6. Empirical IFR rates have gone down, and are likely to continue doing so as a) medical treatment improves, b)people make mostly reasonable decisions with their lives (self-select on risk levels) plus c) reasonable probability of viral doses going down due to mask usages and the like.
7. As a related point to #3 and #6, I'd expect Alice's child nodes to be not just more cautious but also healthier than baseline (they are not randomly drawn from the broader population!).

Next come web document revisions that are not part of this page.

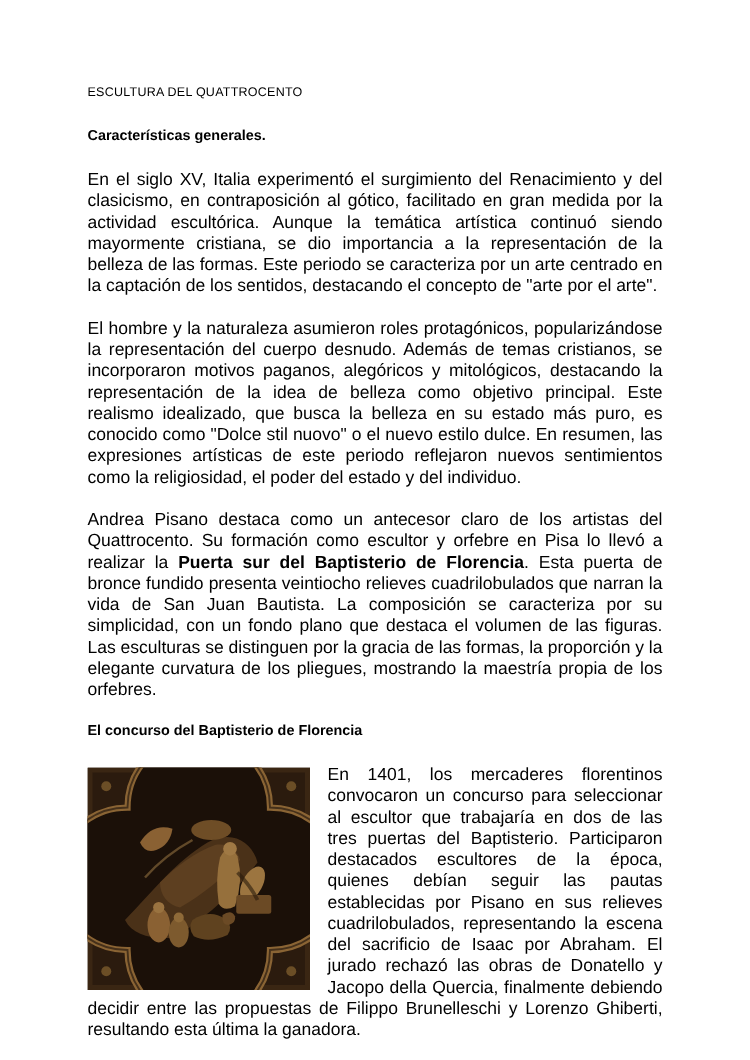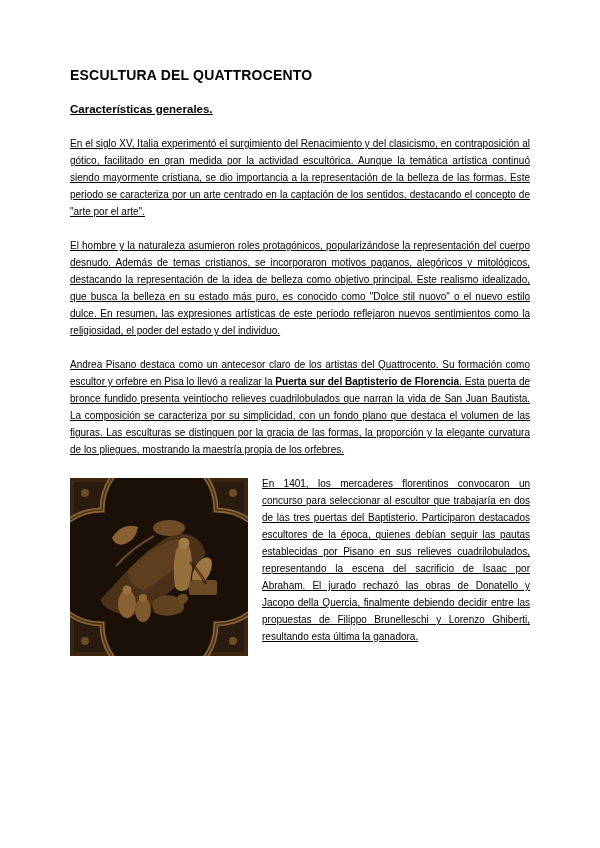--- a/index.html
+++ b/index.html
@@ -12,39 +12,37 @@
     width: 600px;
     height: 848px;
     box-sizing: border-box;
     background: #ffffff;
     padding: 66px 70px 40px 70px;
     overflow: hidden;
     font-family: "Liberation Sans", sans-serif;
     color: #000000;
   }
   .doc-title {
-    font-size: 14px;
+    font-size: 10px;
     line-height: 18px;
-    font-weight: bold;
+    font-weight: normal;
     margin: 0 0 8px 0;
     letter-spacing: 0.2px;
   }
   .doc-heading {
     font-size: 11.5px;
     line-height: 17px;
     font-weight: bold;
     margin: 17px 0 17px 0;
-    text-decoration: underline;
   }
   .doc-para {
-    font-size: 10px;
+    font-size: 14px;
     line-height: 17px;
     text-align: justify;
     margin: 0 0 17px 0;
-    text-decoration: underline;
   }
   .doc-para strong {
     font-weight: bold;
   }
   .figure-float {
     float: left;
     width: 178px;
     height: 178px;
     margin: 3px 14px 4px 0;
     display: block;
@@ -69,20 +67,21 @@
 
   <p class="doc-para">En el siglo XV, Italia experimentó el surgimiento del Renacimiento y del clasicismo, en contraposición al gótico, facilitado en gran medida por la actividad escultórica. Aunque la temática artística continuó siendo mayormente cristiana, se dio importancia a la representación de la belleza de las formas. Este periodo se caracteriza por un arte centrado en la captación de los sentidos, destacando el concepto de "arte por el arte".</p>
 
   <p class="doc-para">El hombre y la naturaleza asumieron roles protagónicos, popularizándose la representación del cuerpo desnudo. Además de temas cristianos, se incorporaron motivos paganos, alegóricos y mitológicos, destacando la representación de la idea de belleza como objetivo principal. Este realismo idealizado, que busca la belleza en su estado más puro, es conocido como "Dolce stil nuovo" o el nuevo estilo dulce. En resumen, las expresiones artísticas de este periodo reflejaron nuevos sentimientos como la religiosidad, el poder del estado y del individuo.</p>
 
 
   <p class="doc-para">
     <span>Andrea Pisano destaca como un antecesor claro de los artistas del Quattrocento. Su formación como escultor y orfebre en Pisa lo llevó a realizar la </span><strong>Puerta sur del Baptisterio de Florencia</strong><span>. Esta puerta de bronce fundido presenta veintiocho relieves cuadrilobulados que narran la vida de San Juan Bautista. La composición se caracteriza por su simplicidad, con un fondo plano que destaca el volumen de las figuras. Las esculturas se distinguen por la gracia de las formas, la proporción y la elegante curvatura de los pliegues, mostrando la maestría propia de los orfebres.</span>
   </p>
 
+  <h2 class="doc-heading">El concurso del Baptisterio de Florencia</h2>
 
   <div class="doc-para last-para">
     <span class="figure-float">
       <svg viewBox="0 0 178 178" xmlns="http://www.w3.org/2000/svg">
 
         <rect width="178" height="178" fill="#2b1b0e"></rect>
         <rect x="2" y="2" width="174" height="174" fill="none" stroke="#3a2613" stroke-width="4"></rect>
 
         <circle cx="15" cy="15" r="4" fill="#6b4e26"></circle>
         <circle cx="163" cy="15" r="4" fill="#6b4e26"></circle>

8. There's suggestive evidence of substantial behavioral modulation (which is a large factor keeping Rt ~=1). If true, this means any marginal infection (or lack thereof) has less than expected effect as other people adjust behavior to take less or more risks.
Counterarguments, to argue that E(# of people infected| Alice is infected)>>30:
1. Maybe there's a nontrivial number of worlds where London infections spike again. In those worlds, assuming a stable Rt~=1 is undercounting. (and at 0.05% prevalence, a lot of E(#s infected) is dominated by the tails).
2. Maybe 6 months is too short of an expected bound for getting the pandemic under control in London (again tail heavy).
3. Reinfections might mess up these numbers.
In London, 5-10% have been infected
Where are you getting this range? All the estimates I've seen for London are >10%, eg this home study and this convenience sample of blood donors.